• **To do**: Beneath this line are the data; copy exactly the part of them that opens with the line containing "[395,346,451,363] Time ->" and closes with the line containing "[583,1405,625,1422] had ->", and only that part.
═════ Supplied data ═════
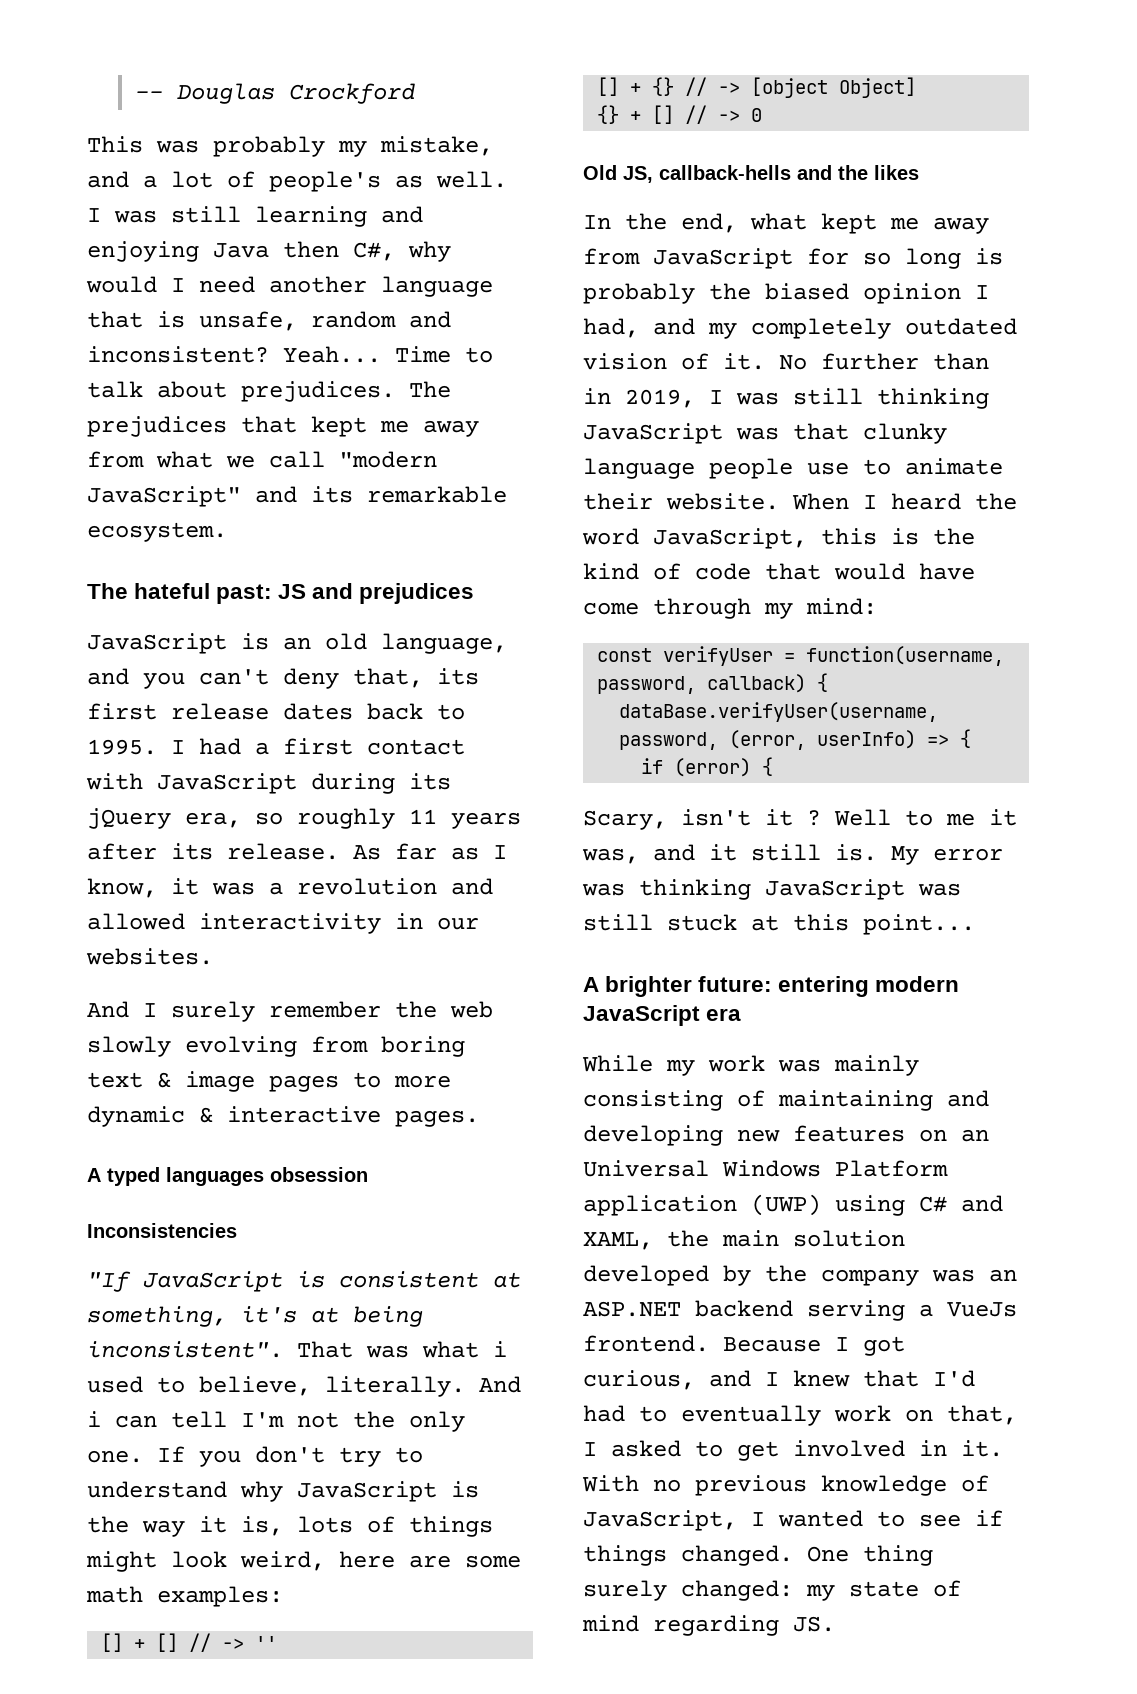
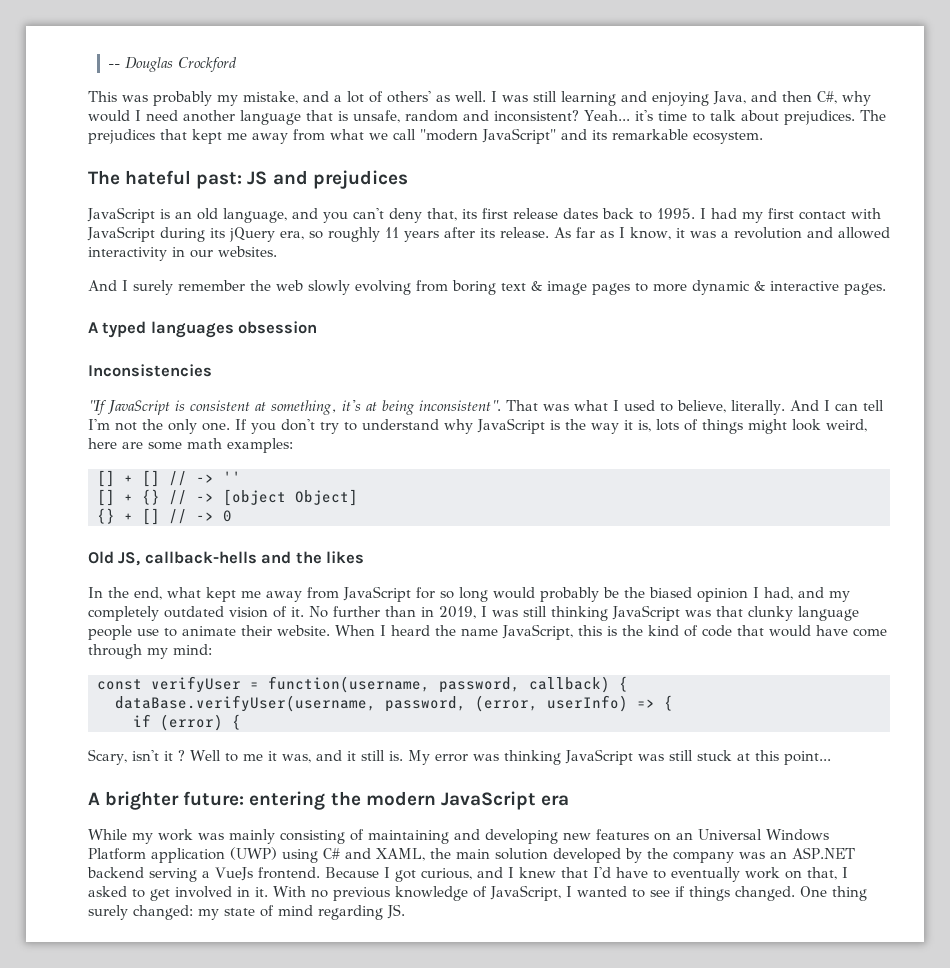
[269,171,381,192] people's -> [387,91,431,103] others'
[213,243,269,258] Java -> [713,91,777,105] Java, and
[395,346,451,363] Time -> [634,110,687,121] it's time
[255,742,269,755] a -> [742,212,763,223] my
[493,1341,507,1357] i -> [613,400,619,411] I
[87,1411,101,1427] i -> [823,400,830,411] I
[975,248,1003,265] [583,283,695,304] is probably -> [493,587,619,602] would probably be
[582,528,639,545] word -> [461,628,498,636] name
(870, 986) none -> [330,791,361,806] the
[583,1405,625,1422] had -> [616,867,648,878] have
═════
═════ Supplied data ═════
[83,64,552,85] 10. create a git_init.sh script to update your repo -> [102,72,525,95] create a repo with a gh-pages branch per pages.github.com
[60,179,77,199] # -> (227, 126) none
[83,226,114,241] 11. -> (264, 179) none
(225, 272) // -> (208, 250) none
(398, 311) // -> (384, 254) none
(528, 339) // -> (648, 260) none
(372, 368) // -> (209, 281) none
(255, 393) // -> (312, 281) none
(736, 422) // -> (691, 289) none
═════
• **Answer to this exercise**:
[395,346,451,363] Time -> [634,110,687,121] it's time
[255,742,269,755] a -> [742,212,763,223] my
[493,1341,507,1357] i -> [613,400,619,411] I
[87,1411,101,1427] i -> [823,400,830,411] I
[975,248,1003,265] [583,283,695,304] is probably -> [493,587,619,602] would probably be
[582,528,639,545] word -> [461,628,498,636] name
(870, 986) none -> [330,791,361,806] the
[583,1405,625,1422] had -> [616,867,648,878] have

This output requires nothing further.